Be careful which finger you use, though.


----------



## purple (Dec 16, 2019)

I've sometimes seen "I." but as a player it is clearer and stands out to me more to see 1º or "1st" or "solo" or "One player". But those last couple assume a small section.


----------



## chillbot (Dec 16, 2019)

NoamL said:


> Be careful which finger you use, though.


I have a special finger reserved for you.


----------



## JJP (Dec 16, 2019)

purple said:


> I've sometimes seen "I."



I prefer arabic numerals because roman numerals are easier to mis-read. When printed small and read quickly, "II" may be hard to distinguish from a "I". "1." and "2." are less likely to be confused. 

However I have a bias towards making things readable from across the room because of my time as a percussionist and also my experiences as a music copyist.


----------



## Maximvs (Dec 17, 2019)

I tend to use most frequently in my orchestral engraving projects 1. 2. 3. etc. Some clients thought prefer the option 1º, 2º, etc. Personally I prefer the first choice.

Cheers, Max T.


----------



## Sears Poncho (Dec 17, 2019)

First chair strings is "solo". "One player" can work too, it would depend if you want them to belt it out or be part of the "ensemble". Never write "1" for strings, ever. As Chillbot pointed out, that's a finger. It's not the middle finger, that would be "2", but it's a finger nonetheless.


----------



## whgoss (Dec 17, 2019)

I would avoid using roman numerals as that can be confused as an indication of which string to play on.


----------



## Carlos Lopez-Real (Dec 17, 2019)

Sears Poncho said:


> First chair strings is "solo". "One player" can work too, it would depend if you want them to belt it out or be part of the "ensemble". Never write "1" for strings, ever. As Chillbot pointed out, that's a finger. It's not the middle finger, that would be "2", but it's a finger nonetheless.

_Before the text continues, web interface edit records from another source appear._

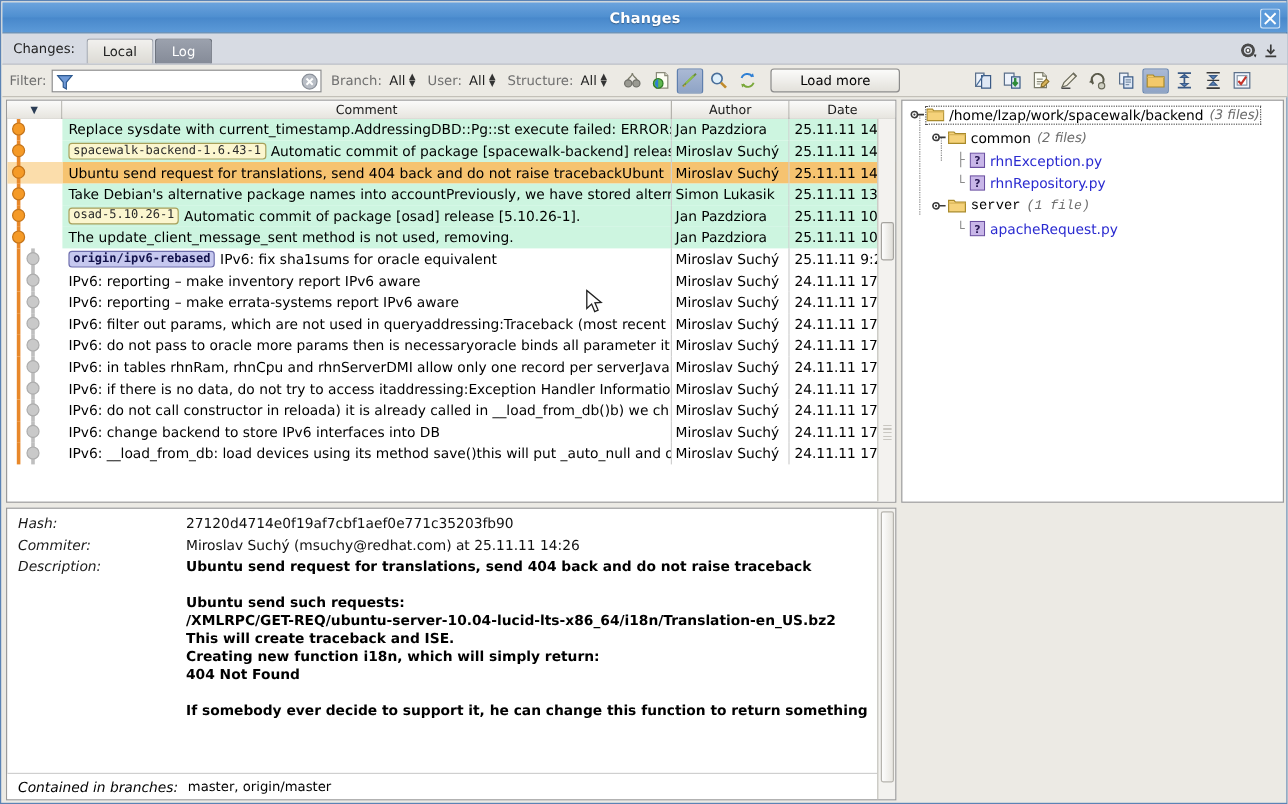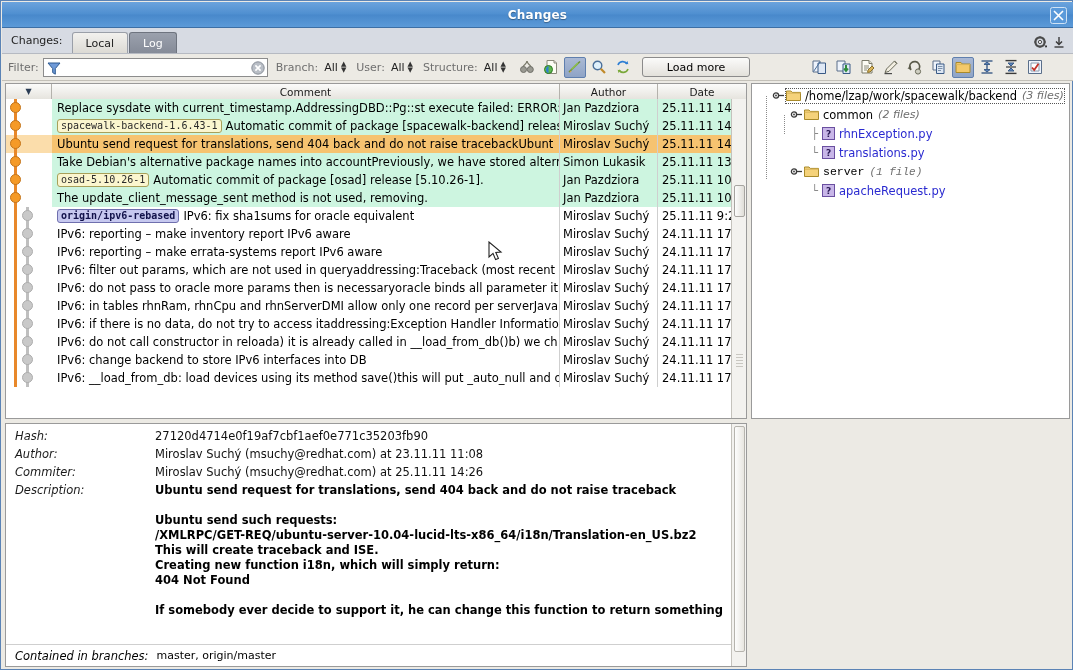"/home/lzap/work/spacewalk/backend" div { padding: 2px 0 0 20px -> 2px 0 0 6px }
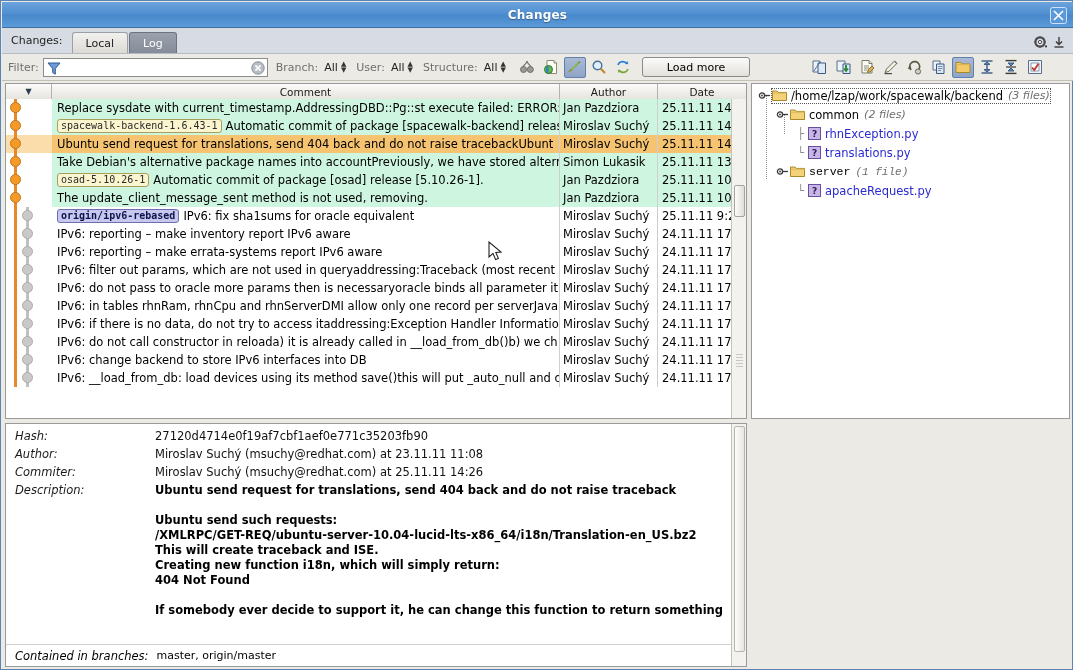"translations.py" span.tree-name { text: translations.py -> rhnRepository.py }
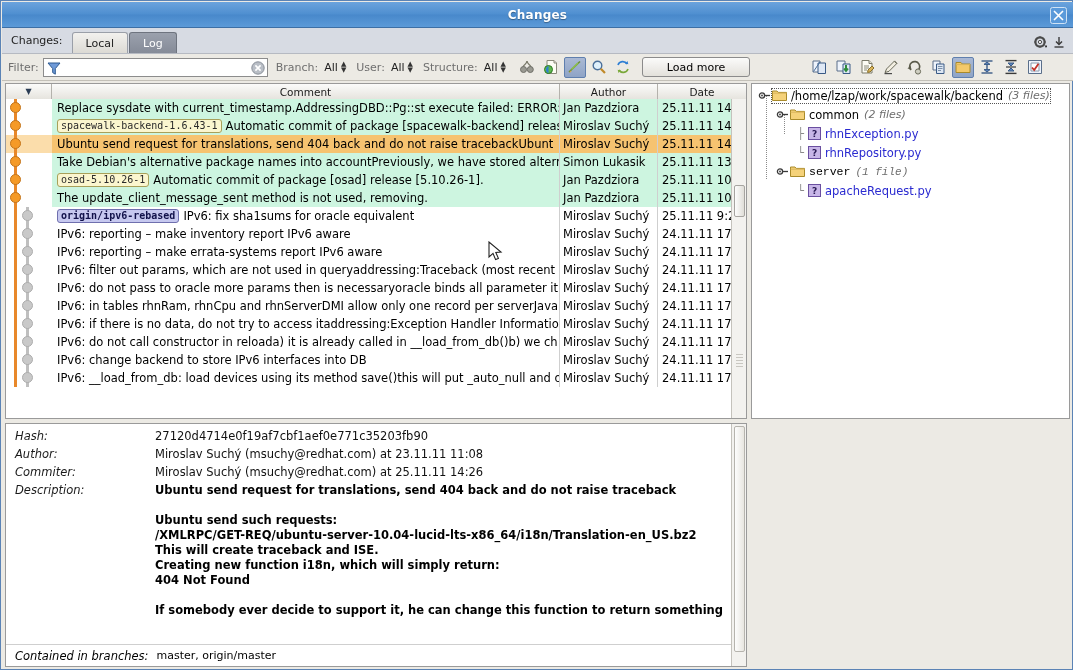"Author:" div.drow { html: <div> <div>Author:</div> <div>Miroslav Suchý (msuchy@redhat.com) at 23.11.11 11:08</div> </div> -> none }
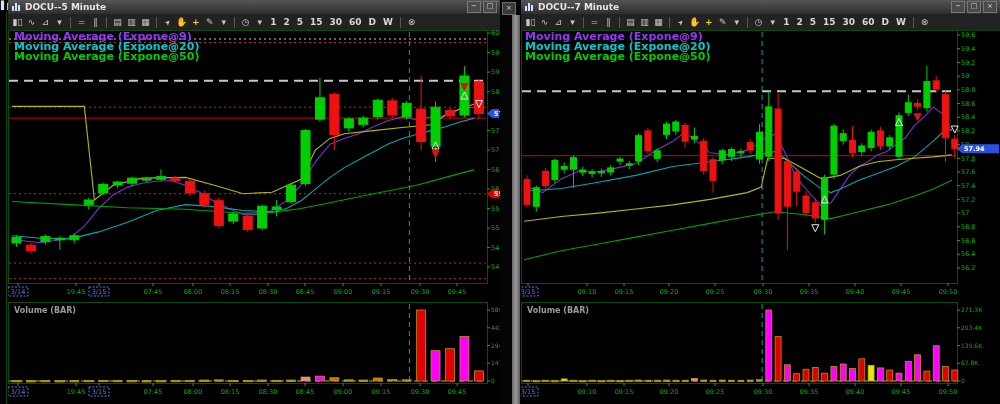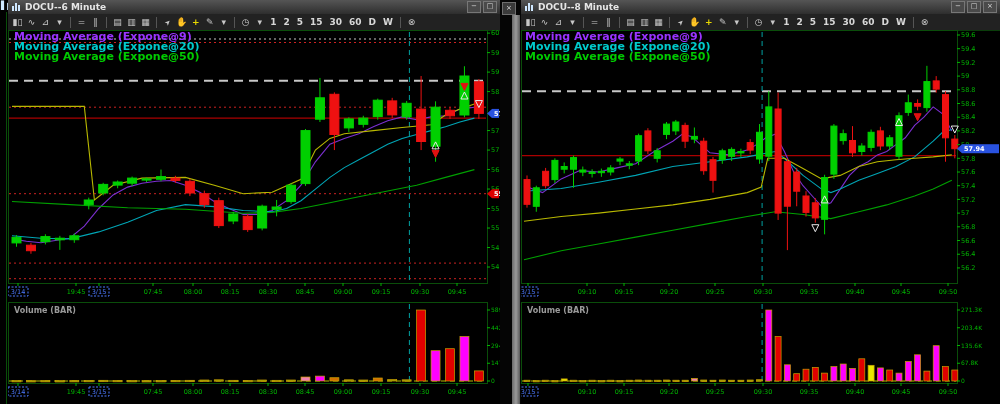"DOCU--6 Minute" span.title { text: DOCU--6 -> DOCU--5 }
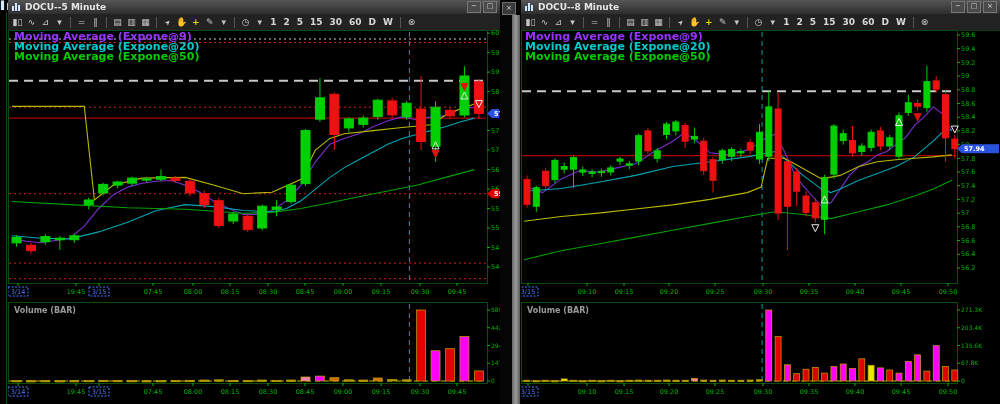"DOCU--8 Minute" span.title { text: DOCU--8 -> DOCU--7 }
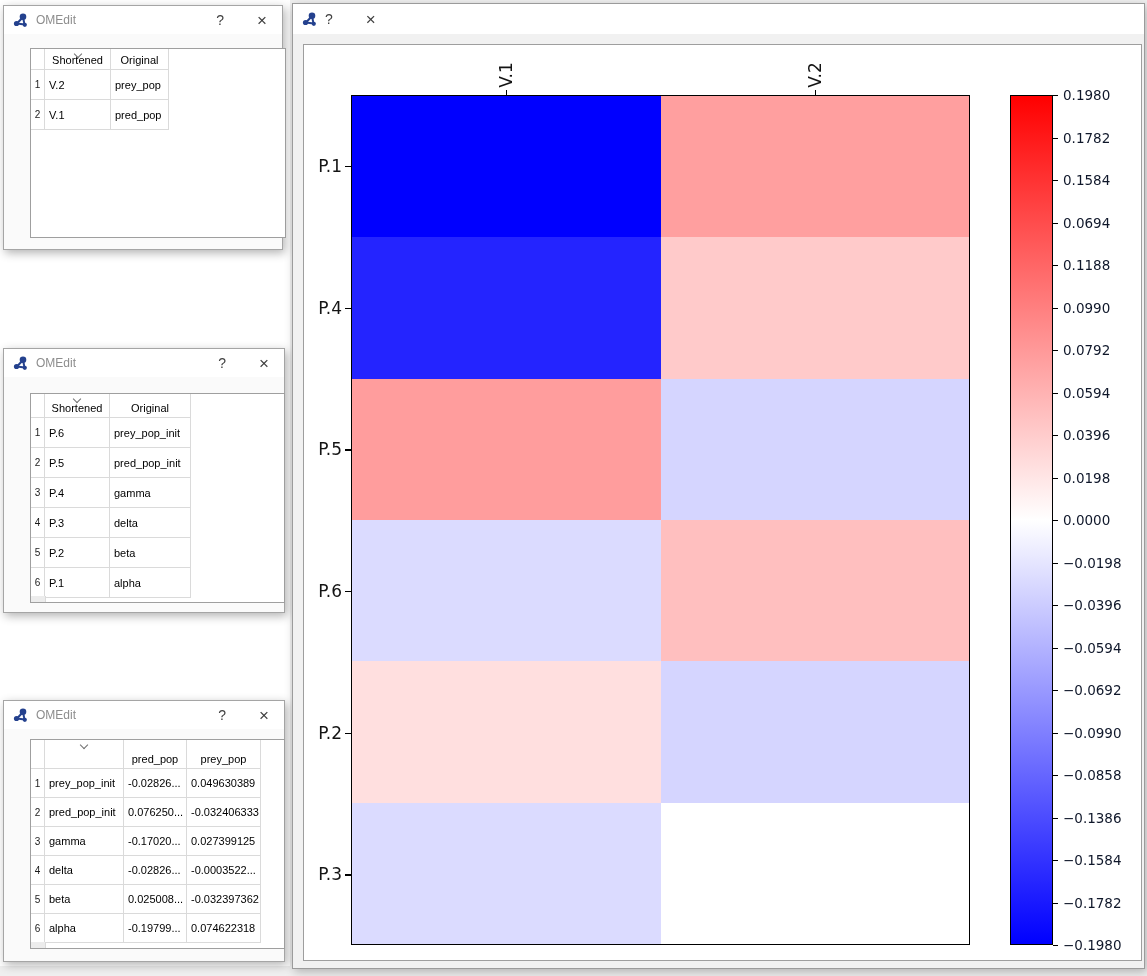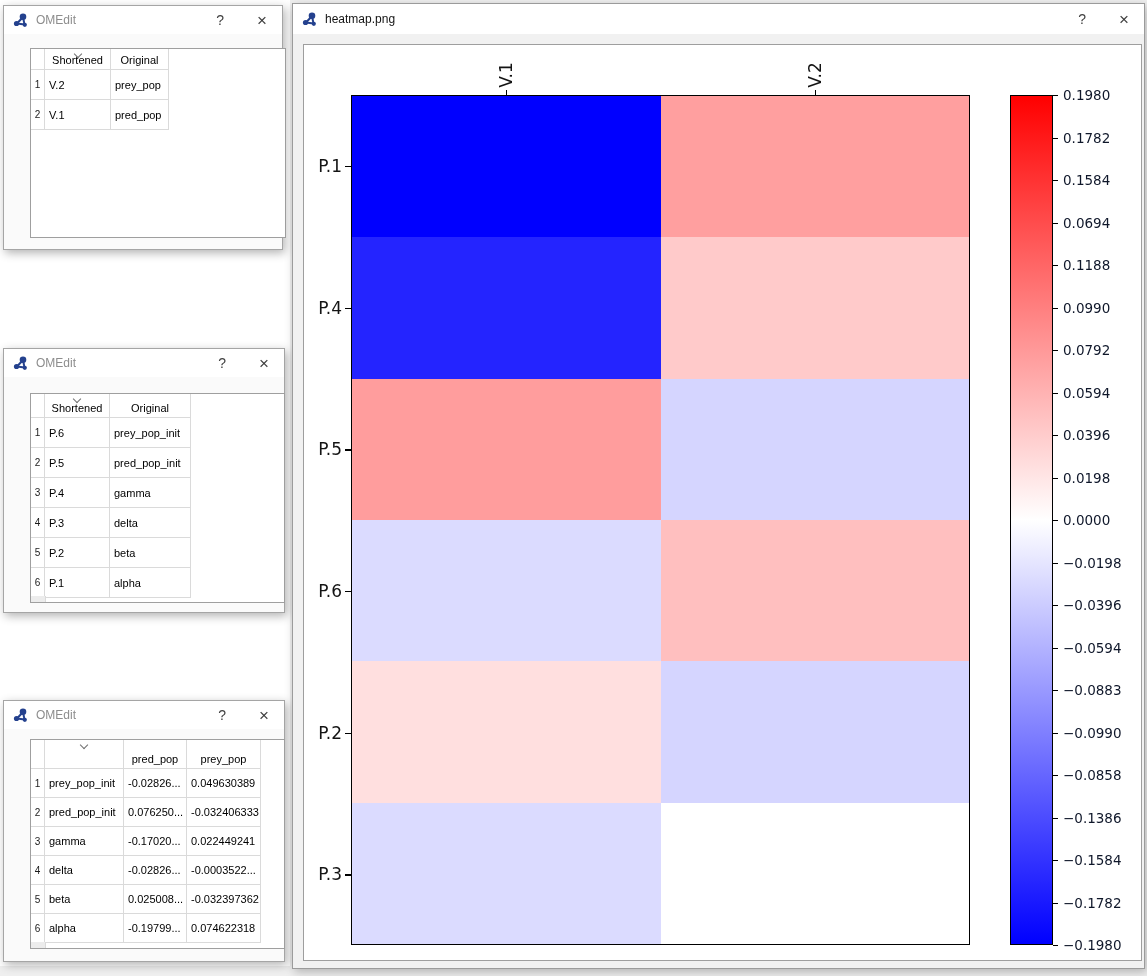"heatmap.png" span.win-title { html: <span>heatmap.png</span> -> none }
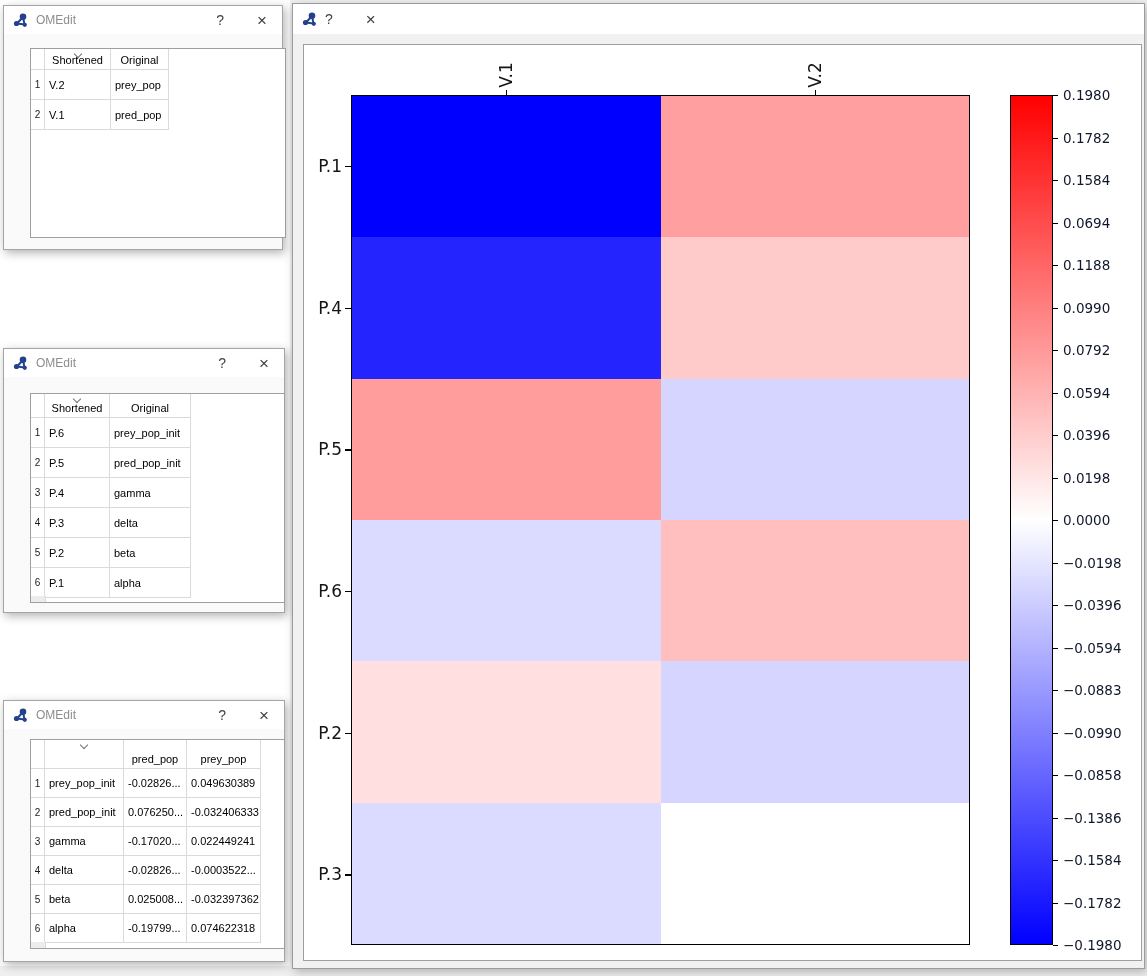"−0.0883" div.cblabel { text: 0.0883 -> 0.0692 }
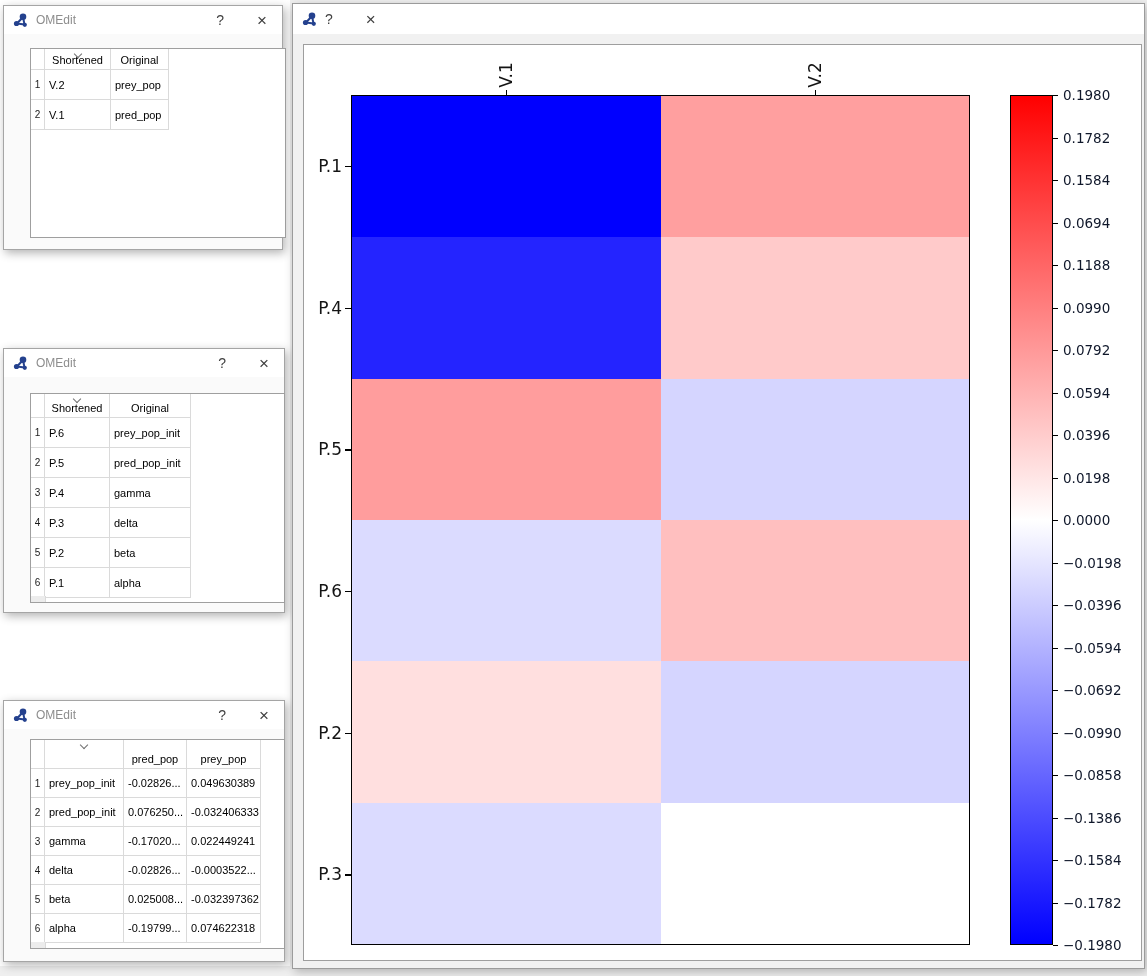"0.022449241" div.tcell { text: 0.022449241 -> 0.027399125 }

Thanks @Sears Poncho I should have clarified that here I'm basically talking about winds and brass, where you'd sometimes have a couple of oboes a2, sometimes divisi, and sometimes just one or the other player (i.e. 1. or 2.). Yes for strings I'd generally always use 'solo' etc too.


----------



## JT (Dec 17, 2019)

Carlos Lopez-Real said:


> Thanks @Sears Poncho I should have clarified that here I'm basically talking about winds and brass, where you'd sometimes have a couple of oboes a2, sometimes divisi, and sometimes just one or the other player (i.e. 1. or 2.). Yes for strings I'd generally always use 'solo' etc too.


Well if that's true and you're talking about oboes or clarinets or other wind instruments, then you should be using separate parts anyway. There should be no need to bother with divisi. Leave divisi in the score but separate them into individual parts.


----------



## Carlos Lopez-Real (Dec 17, 2019)

JT said:


> Well if that's true and you're talking about oboes or clarinets or other wind instruments, then you should be using separate parts anyway. There should be no need to bother with divisi. Leave divisi in the score but separate them into individual parts.


Yes I’m only talking about the full score here - again I should have clarified.


----------



## Rob (Dec 18, 2019)

On 99% of the scores I work on it's 1. 2. etc. 
"1. solo" in case of strings


----------



## mikeh-375 (Dec 18, 2019)

The term divisi is only used for strings.


----------



## Carlos Lopez-Real (Dec 18, 2019)

mikeh-375 said:


> The term divisi is only used for strings.


Yes you're quite right @mikeh-375, although as a professional woodwind session player I've come across it occasionally in charts too


----------